## WHAT YOU WILL DO
Take every line from the entries below that includes the word "PoBF" and copy it.

[Data entries]
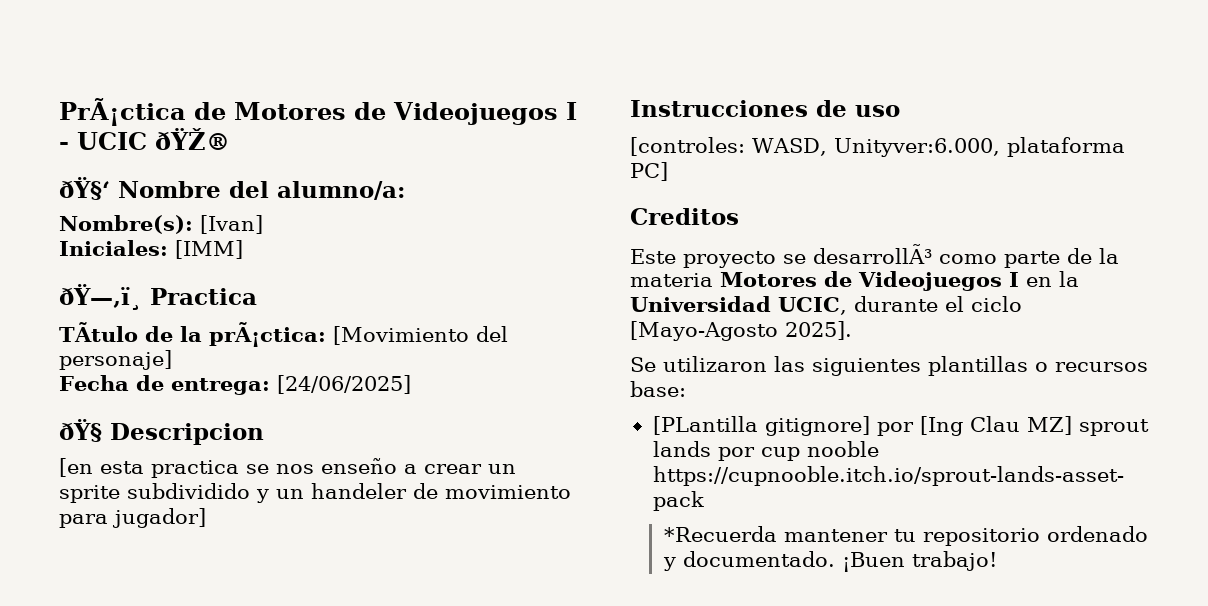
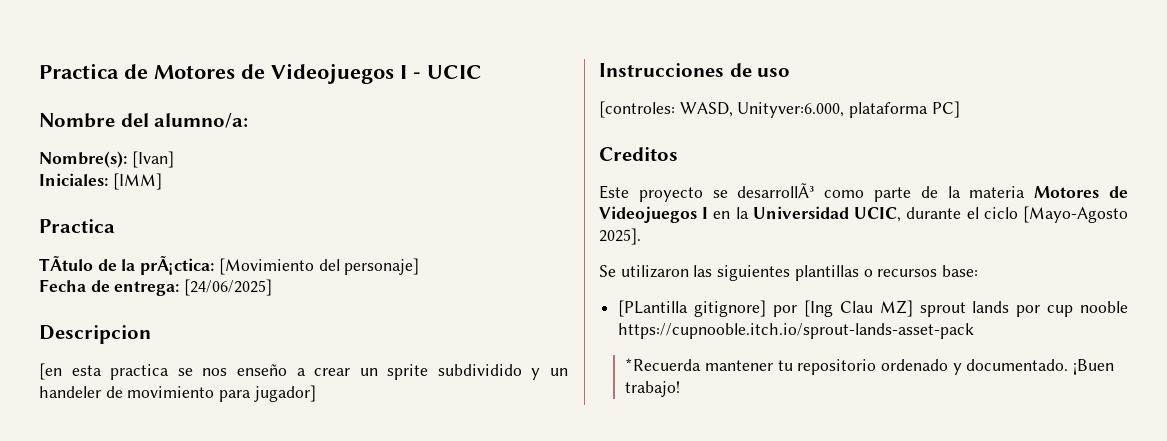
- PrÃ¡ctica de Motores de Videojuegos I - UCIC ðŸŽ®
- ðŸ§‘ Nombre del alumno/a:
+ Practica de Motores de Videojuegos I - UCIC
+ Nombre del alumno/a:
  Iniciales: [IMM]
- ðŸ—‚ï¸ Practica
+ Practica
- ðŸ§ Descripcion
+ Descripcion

--

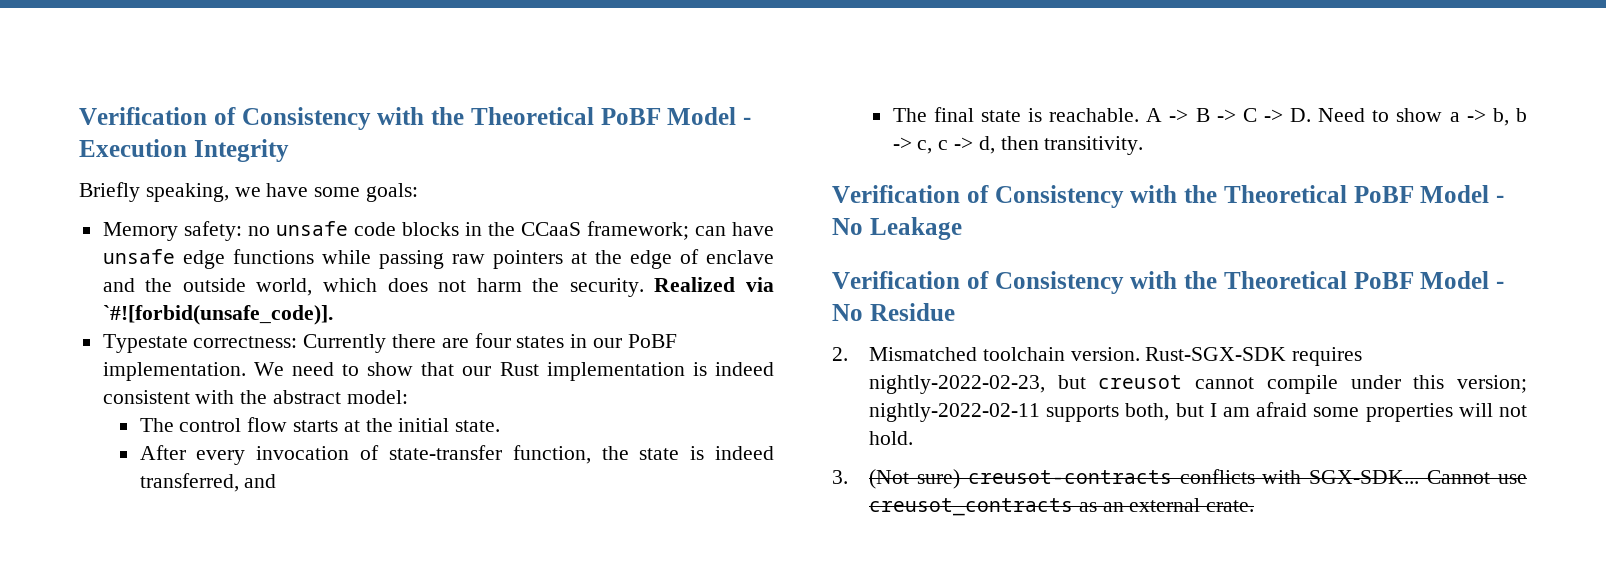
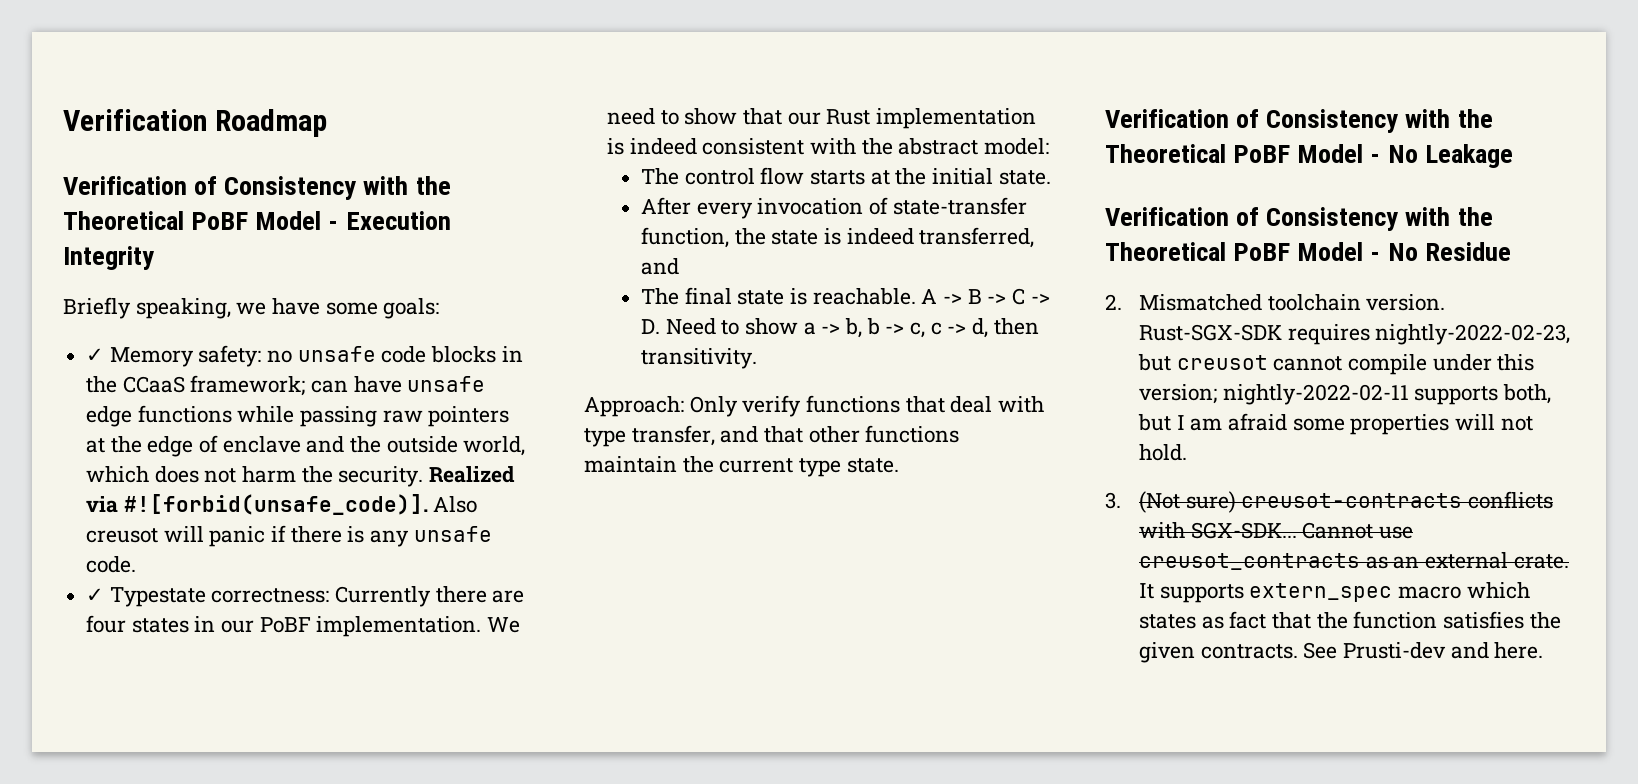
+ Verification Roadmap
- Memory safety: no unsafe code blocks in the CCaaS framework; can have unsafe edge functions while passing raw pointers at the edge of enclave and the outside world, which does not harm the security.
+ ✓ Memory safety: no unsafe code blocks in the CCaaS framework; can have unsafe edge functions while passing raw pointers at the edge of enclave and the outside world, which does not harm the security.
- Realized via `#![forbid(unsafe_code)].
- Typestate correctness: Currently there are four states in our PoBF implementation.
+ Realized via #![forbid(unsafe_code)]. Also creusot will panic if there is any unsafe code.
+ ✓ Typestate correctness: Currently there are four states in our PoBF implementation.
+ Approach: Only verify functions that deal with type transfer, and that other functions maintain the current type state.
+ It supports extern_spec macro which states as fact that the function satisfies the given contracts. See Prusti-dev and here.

* * *

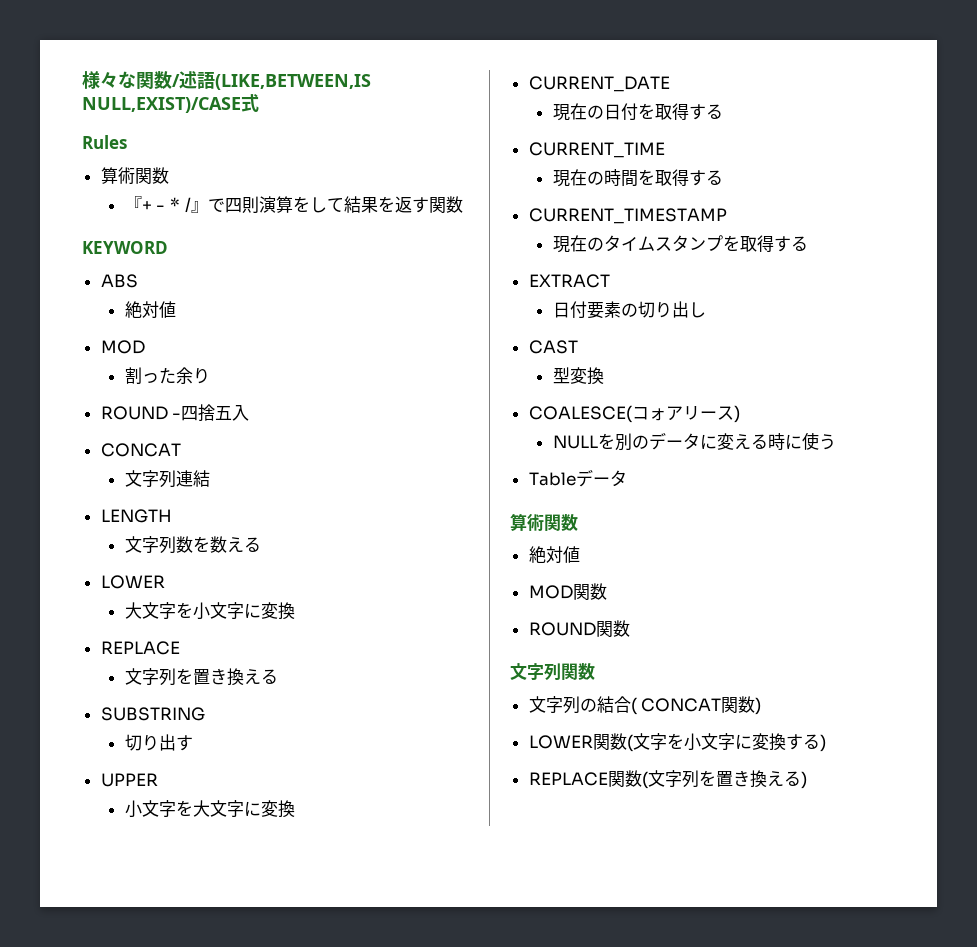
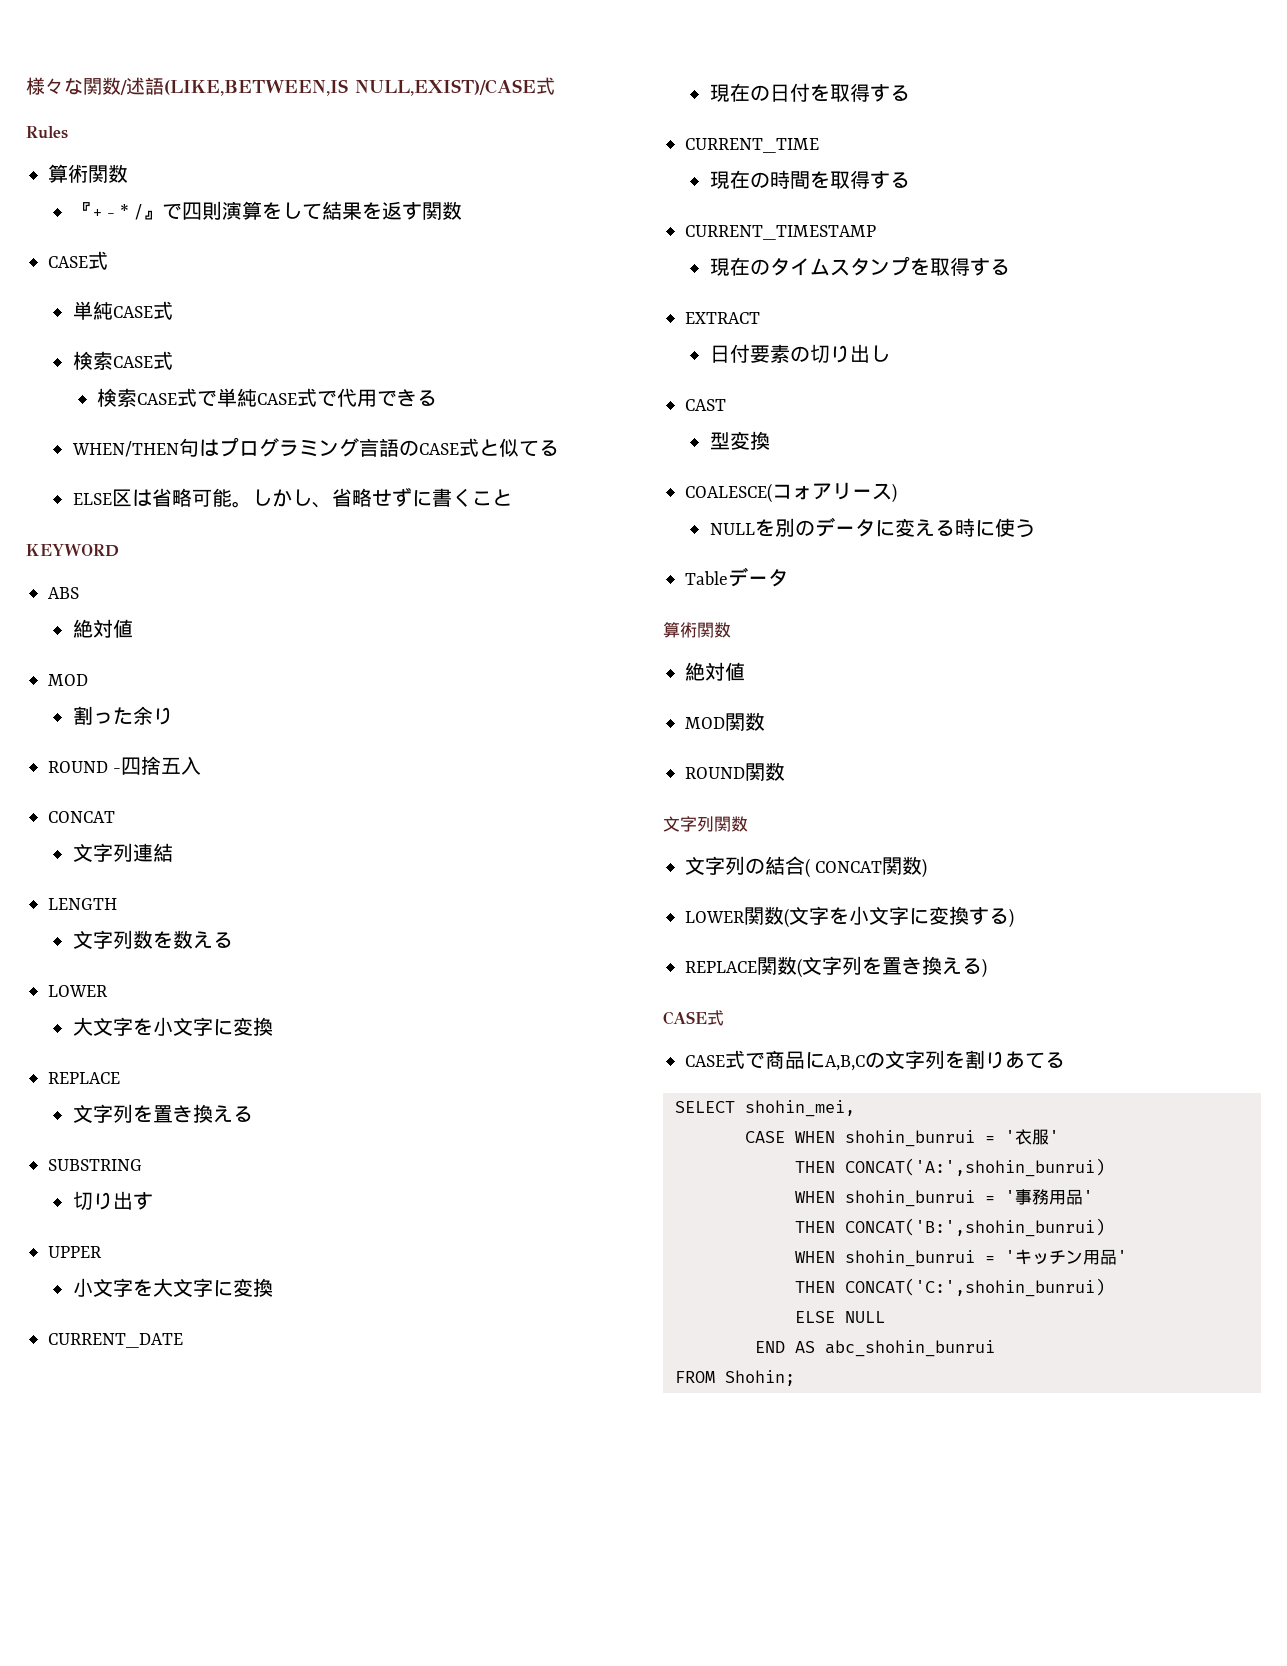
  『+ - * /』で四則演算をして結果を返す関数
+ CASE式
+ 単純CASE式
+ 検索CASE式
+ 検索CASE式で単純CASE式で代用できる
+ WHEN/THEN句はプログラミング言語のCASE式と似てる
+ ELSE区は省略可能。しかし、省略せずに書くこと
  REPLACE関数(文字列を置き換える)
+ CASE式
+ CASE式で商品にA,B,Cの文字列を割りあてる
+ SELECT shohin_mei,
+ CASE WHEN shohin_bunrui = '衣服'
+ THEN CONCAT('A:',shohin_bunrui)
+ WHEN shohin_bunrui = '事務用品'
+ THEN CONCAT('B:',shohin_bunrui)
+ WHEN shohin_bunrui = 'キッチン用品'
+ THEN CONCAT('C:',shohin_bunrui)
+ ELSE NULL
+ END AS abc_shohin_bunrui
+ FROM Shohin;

## YOUR RESPONSE
- Typestate correctness: Currently there are four states in our PoBF implementation.
+ ✓ Typestate correctness: Currently there are four states in our PoBF implementation.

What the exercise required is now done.